(Records contained in a dataset)
--

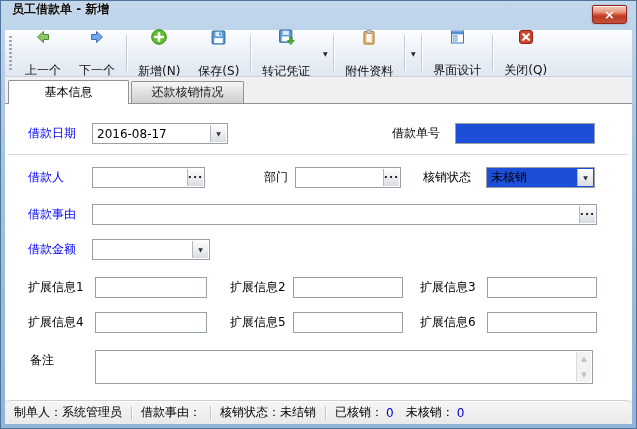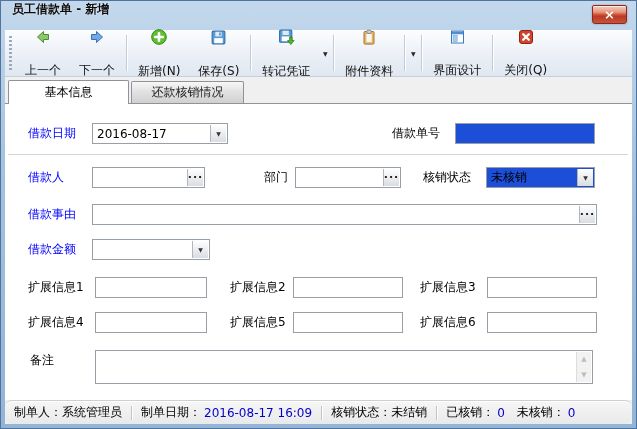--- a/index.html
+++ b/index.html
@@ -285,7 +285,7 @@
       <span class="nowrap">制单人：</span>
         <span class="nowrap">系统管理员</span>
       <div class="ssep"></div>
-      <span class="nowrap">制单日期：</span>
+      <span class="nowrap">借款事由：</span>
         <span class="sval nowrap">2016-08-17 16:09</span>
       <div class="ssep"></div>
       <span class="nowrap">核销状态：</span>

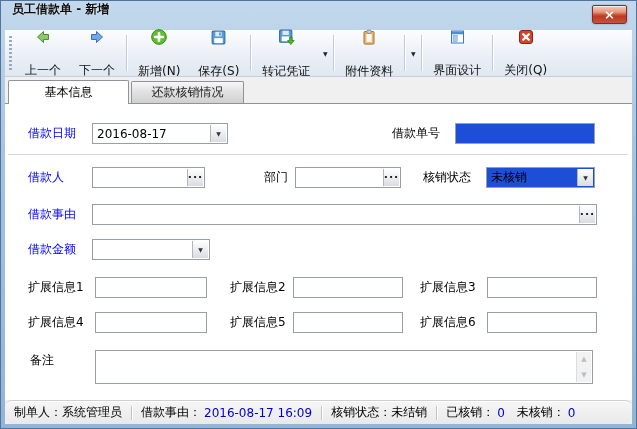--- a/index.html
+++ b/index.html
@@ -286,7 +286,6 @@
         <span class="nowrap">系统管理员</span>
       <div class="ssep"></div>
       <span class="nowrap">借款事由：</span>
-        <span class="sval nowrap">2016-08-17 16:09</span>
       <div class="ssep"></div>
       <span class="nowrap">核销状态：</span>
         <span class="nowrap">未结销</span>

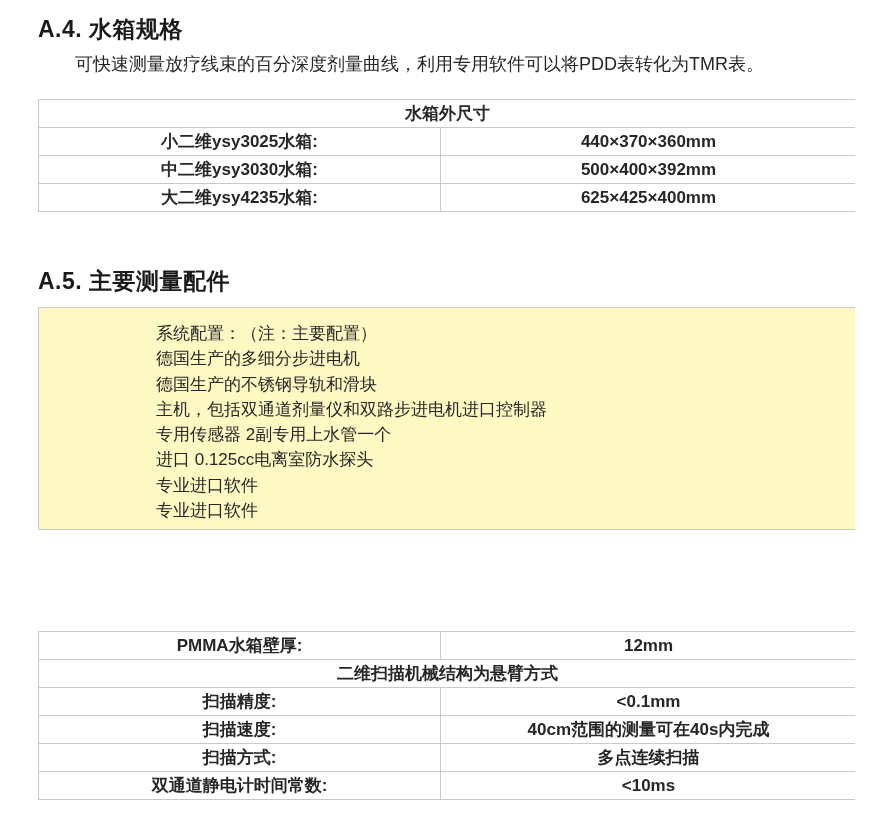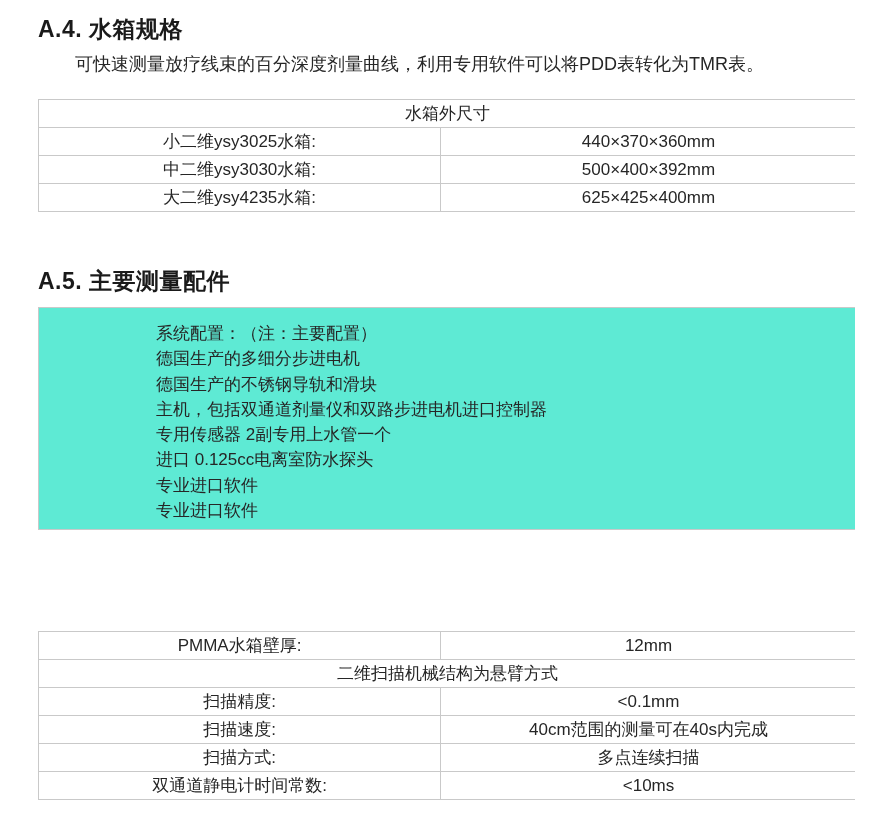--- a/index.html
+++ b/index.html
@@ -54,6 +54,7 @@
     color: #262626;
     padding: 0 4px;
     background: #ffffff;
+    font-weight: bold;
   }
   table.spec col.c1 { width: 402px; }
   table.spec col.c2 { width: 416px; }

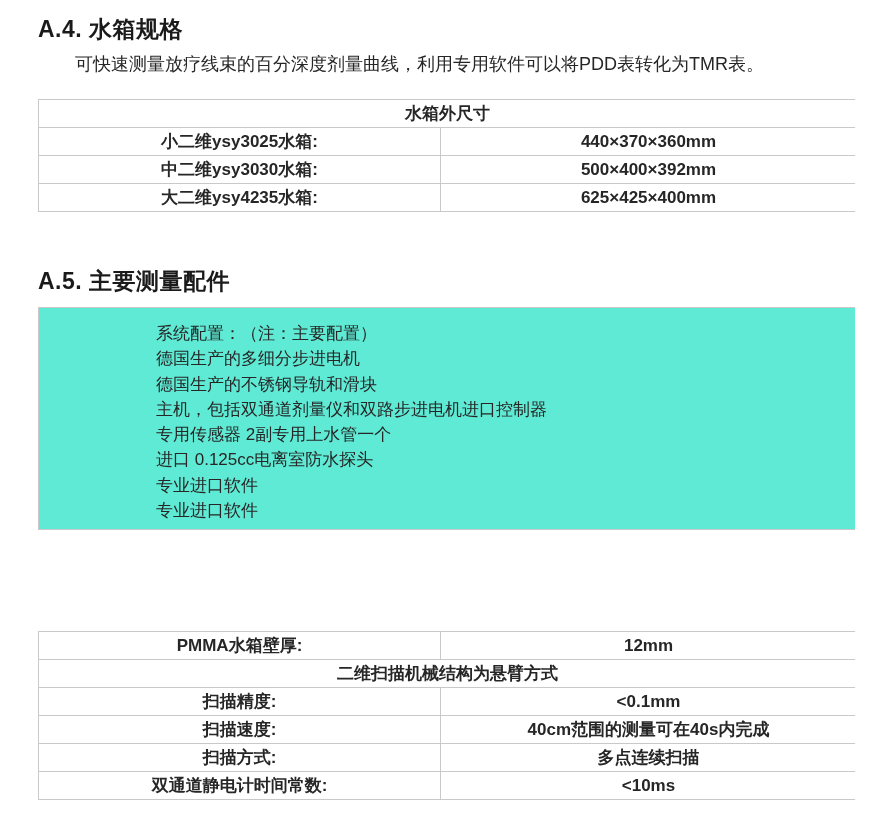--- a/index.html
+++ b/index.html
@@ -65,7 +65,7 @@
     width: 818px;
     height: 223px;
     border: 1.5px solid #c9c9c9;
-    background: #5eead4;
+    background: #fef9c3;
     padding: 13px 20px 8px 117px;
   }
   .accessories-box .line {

--

▸ WORK TO BE COMPLETED
Using the entries above, say how many lines contain the string "nowrap"; the number is the full reply.

▸ RESPONSE BOX
11